Start of Block

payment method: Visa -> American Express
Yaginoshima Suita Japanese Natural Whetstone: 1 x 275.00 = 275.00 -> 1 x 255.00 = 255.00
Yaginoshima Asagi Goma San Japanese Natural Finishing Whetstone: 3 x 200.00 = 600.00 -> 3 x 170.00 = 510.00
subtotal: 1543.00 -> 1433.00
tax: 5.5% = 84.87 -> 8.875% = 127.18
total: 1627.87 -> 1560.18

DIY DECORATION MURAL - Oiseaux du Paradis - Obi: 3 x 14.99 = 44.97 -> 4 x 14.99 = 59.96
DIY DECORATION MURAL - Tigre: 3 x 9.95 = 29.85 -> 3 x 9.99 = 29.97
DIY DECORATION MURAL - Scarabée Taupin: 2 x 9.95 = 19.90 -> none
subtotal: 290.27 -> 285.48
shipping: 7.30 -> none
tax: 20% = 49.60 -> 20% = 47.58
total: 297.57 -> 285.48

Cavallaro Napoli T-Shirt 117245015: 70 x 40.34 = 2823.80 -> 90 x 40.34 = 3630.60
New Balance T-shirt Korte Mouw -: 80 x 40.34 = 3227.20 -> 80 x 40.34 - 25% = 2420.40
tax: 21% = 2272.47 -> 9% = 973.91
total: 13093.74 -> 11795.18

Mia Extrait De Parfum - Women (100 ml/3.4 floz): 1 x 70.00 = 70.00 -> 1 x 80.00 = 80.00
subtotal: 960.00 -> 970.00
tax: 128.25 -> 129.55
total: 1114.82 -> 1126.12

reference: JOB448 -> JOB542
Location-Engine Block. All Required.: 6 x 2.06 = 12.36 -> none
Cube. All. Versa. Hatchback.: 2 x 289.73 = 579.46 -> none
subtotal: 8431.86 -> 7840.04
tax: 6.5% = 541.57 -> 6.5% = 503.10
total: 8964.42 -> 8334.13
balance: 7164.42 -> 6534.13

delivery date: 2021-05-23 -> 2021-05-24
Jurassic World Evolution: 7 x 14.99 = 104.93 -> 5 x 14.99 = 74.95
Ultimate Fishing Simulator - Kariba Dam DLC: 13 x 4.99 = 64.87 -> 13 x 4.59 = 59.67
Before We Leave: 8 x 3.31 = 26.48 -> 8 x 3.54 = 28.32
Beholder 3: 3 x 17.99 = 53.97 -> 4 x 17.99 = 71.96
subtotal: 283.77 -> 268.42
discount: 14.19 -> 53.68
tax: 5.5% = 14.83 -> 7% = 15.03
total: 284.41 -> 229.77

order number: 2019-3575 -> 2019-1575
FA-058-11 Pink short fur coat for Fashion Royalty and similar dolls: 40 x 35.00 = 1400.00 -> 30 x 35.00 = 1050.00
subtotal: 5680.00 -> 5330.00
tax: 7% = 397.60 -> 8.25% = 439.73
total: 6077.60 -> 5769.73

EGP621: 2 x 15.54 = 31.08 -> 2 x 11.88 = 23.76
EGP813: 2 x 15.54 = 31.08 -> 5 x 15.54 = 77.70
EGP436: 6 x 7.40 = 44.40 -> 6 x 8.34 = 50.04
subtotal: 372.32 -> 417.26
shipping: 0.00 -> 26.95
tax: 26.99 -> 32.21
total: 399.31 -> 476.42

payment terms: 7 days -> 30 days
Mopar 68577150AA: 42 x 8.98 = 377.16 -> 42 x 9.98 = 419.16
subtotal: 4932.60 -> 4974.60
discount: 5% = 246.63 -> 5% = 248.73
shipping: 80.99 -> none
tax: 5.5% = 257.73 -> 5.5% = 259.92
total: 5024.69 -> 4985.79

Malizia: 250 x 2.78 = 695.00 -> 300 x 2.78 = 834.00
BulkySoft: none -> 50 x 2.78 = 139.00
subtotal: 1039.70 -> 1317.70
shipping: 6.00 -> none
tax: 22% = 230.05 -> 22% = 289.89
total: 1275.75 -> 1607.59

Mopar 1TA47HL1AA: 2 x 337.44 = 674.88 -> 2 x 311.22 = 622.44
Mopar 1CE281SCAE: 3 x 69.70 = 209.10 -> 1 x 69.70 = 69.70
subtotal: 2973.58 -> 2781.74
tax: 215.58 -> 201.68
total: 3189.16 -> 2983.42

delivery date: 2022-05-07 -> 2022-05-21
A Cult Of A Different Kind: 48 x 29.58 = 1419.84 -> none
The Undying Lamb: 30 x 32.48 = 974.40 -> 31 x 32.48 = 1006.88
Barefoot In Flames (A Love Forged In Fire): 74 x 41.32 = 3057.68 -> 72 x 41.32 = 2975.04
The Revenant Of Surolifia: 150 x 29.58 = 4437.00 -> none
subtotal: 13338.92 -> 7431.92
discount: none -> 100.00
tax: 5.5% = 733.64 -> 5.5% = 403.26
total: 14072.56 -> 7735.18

End of Block

• [WHAT IS NEEDED] Above is a listing; print exactly its lines from the one with "subtotal: 372.32 -> 417.26" through the one with "total: 5024.69 -> 4985.79", and no other lines.

• [ANSWER AREA]
subtotal: 372.32 -> 417.26
shipping: 0.00 -> 26.95
tax: 26.99 -> 32.21
total: 399.31 -> 476.42

payment terms: 7 days -> 30 days
Mopar 68577150AA: 42 x 8.98 = 377.16 -> 42 x 9.98 = 419.16
subtotal: 4932.60 -> 4974.60
discount: 5% = 246.63 -> 5% = 248.73
shipping: 80.99 -> none
tax: 5.5% = 257.73 -> 5.5% = 259.92
total: 5024.69 -> 4985.79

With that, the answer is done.